Numbering Our Days
Psalm 90:12 keeps running through my head.
“Teach us to number our days, that we may gain a heart of wisdom.”
I’ve always associated this with death, like I think most have, but it struck me today over and over again as I’m preparing for my baby to leave the nest.
I say baby, but she’s 17 .. she’s ready to fly the coop and given the trauma and heartache of this last year, I can’t blame her. And I won’t stop her.
Sometimes a fresh start is exactly what’s needed…
This hasn’t been a decision made lightly, but, prayerfully .. like, full on, on my knees sobbing kind of prayers.. “Lord, is it really time for her to go? Is she ready for this? Is this YOUR best for her right now? If it is, I won’t stop the plans You seem to have in place.”
“But, Lord, she’s my baby” .. yeah, I’ve been arguing with Him, too.
There’s been so much loss this year. So many broken hearts. So much disappointment.
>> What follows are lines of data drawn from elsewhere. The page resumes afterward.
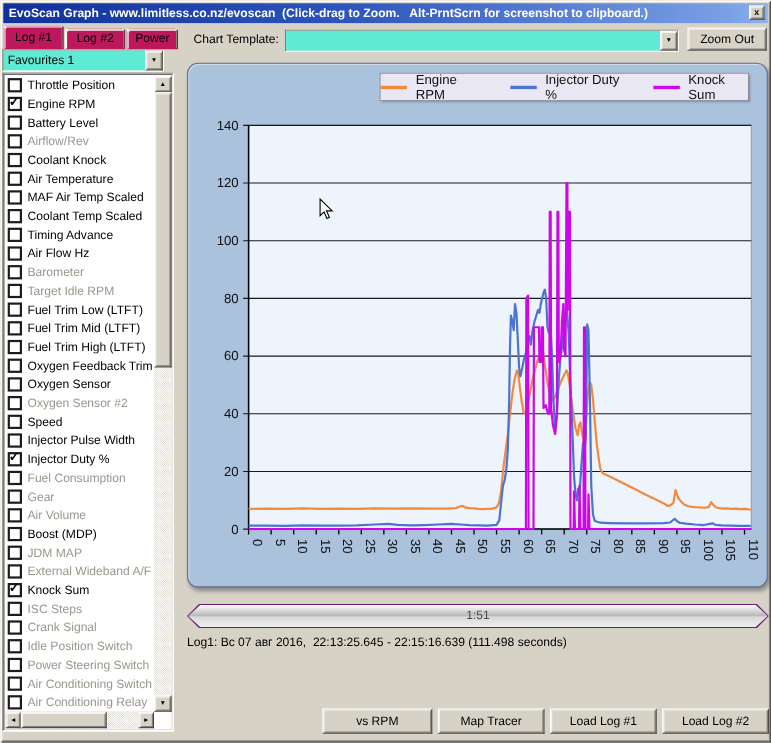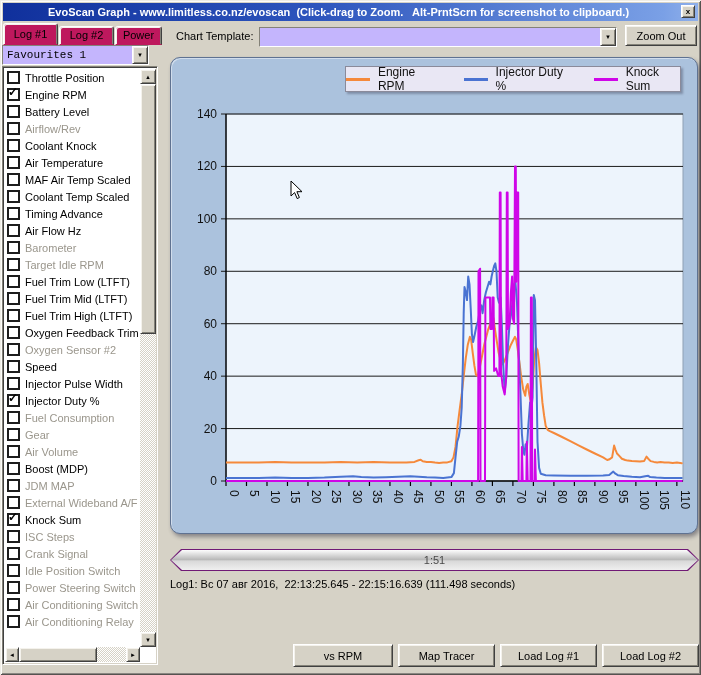"EvoScan Graph -" #title-text { margin-left: 40px -> none }
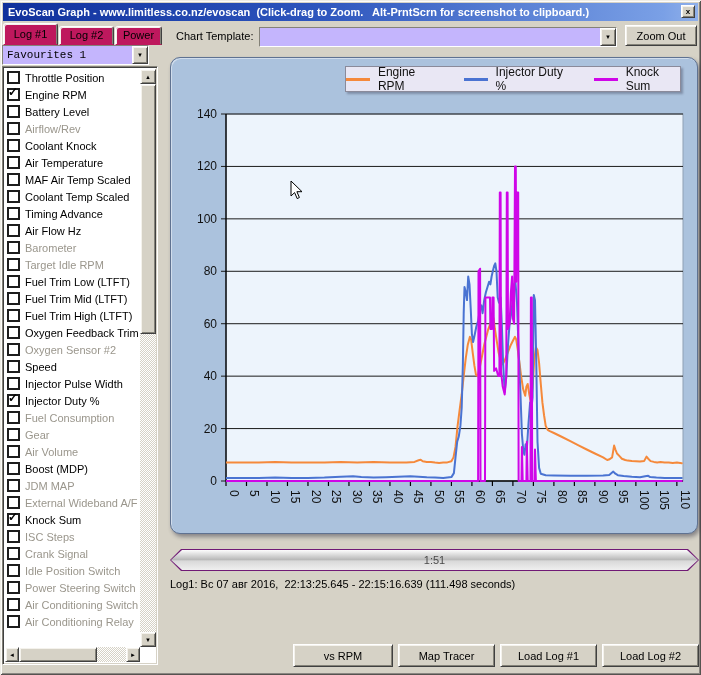"Favourites 1" .combo .combo-text { background: #c4b5fd -> #5eead4; font-family: Liberation Mono, monospace -> none }
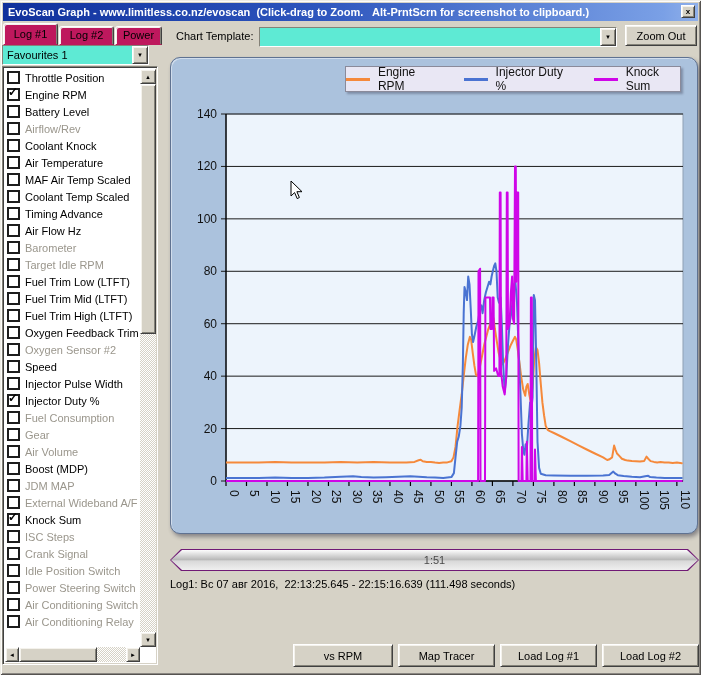"Oxygen Sensor" div.list-row { html: none -> <div> <span></span> <span>Oxygen Sensor</span> </div> }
Just. So. Much. And, her leaving? Well, that might just break me wide open all over again ..
None of this was the plan I had in place. None of it expected (well, some, I guess.) But still not what anyone wants or hopes for.
Nobody plans on their marriage falling apart. We don’t plan on our life changing in a matter of hours. Or the ripple effect those decisions that were made in that short period of time will have on everyone around you … the collateral damage, my friends, runs deep. So deep and so wide. And it hurts.
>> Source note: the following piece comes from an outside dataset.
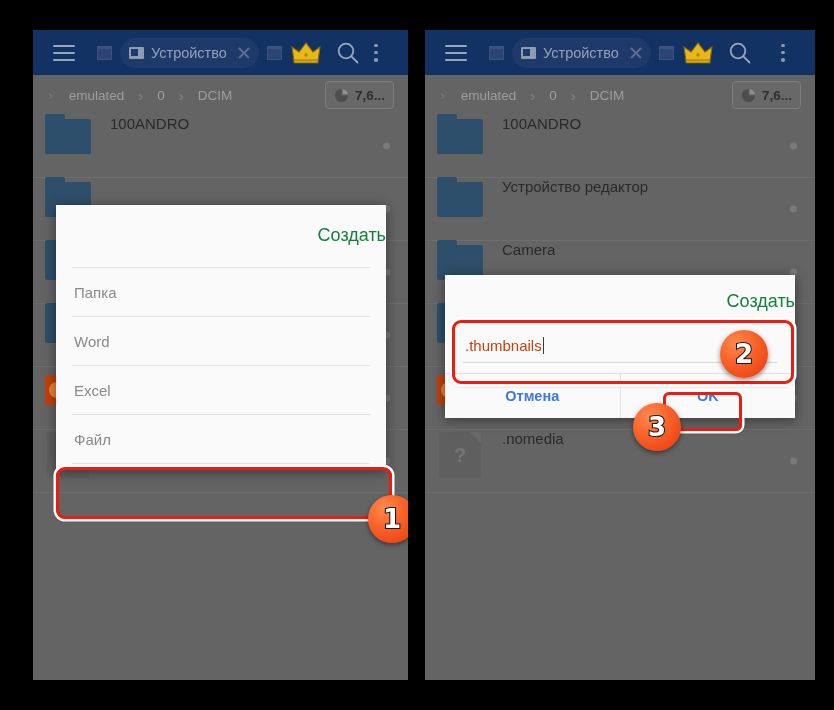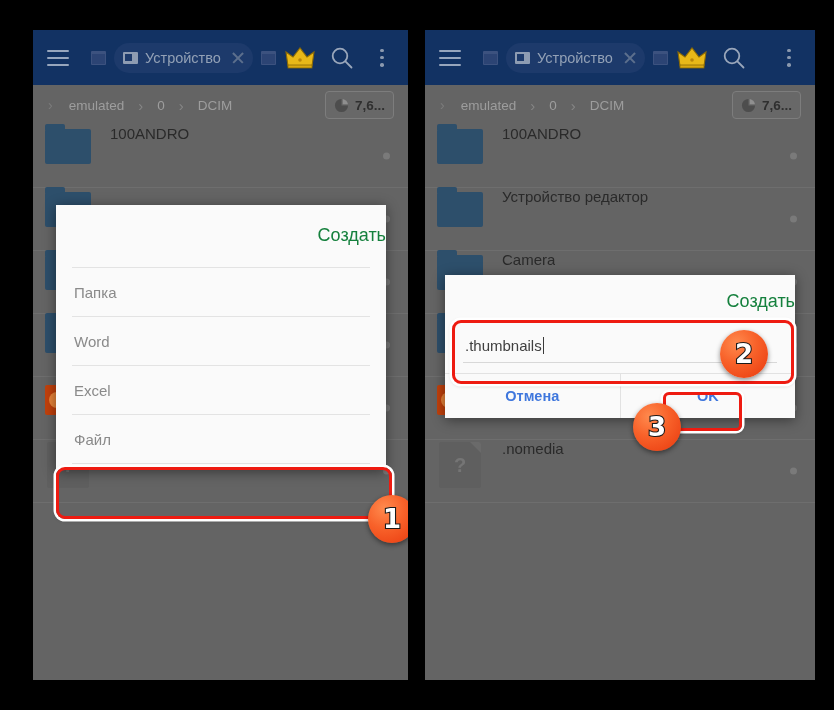"Устройство" .toolbar { height: 55px -> 45px; padding: 0 8px -> 0 14px }
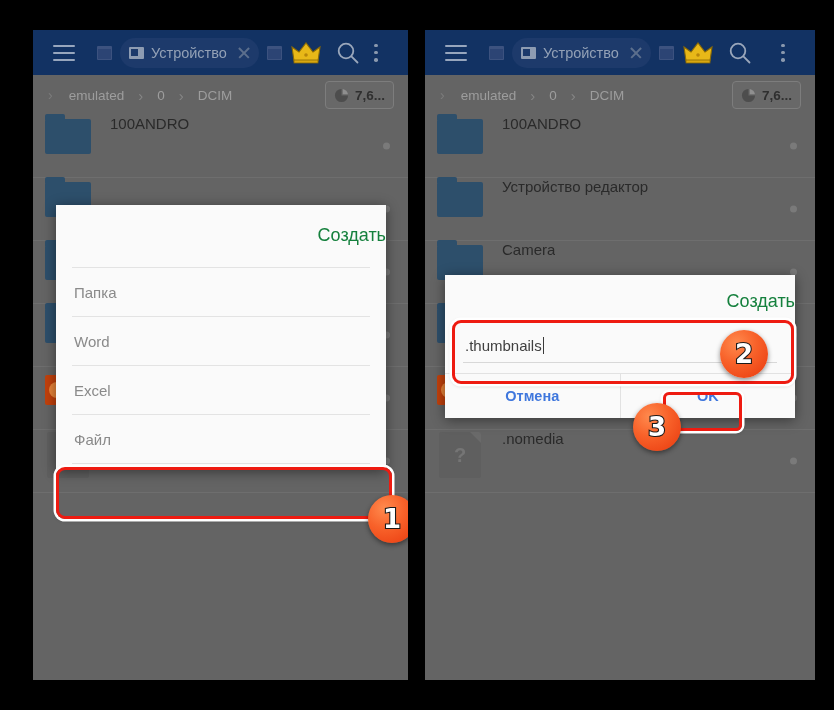".thumbnails" .entry-line { color: #404040 -> #c2410c }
But that hurt put a lot of things into perspective for me. Things I’d been taking for granted without realizing it. Like the time I had with my kids …
Lord willing, and finances pending, she’s headed to Texas in January to finish school with her best friend. To seek shelter and peace after a year of chaos. To find calm in the midst of this crazy storm. To seek refuge and rest…
“Teach us to number our days”.. Lord, you’re teaching me now. But will you also give me a heart of wisdom? One that will know how to let her go and trust You have a better plan than me? I need wisdom, Lord and I need You. Soon enough, You’re all I’ll have.. but maybe that’s the point?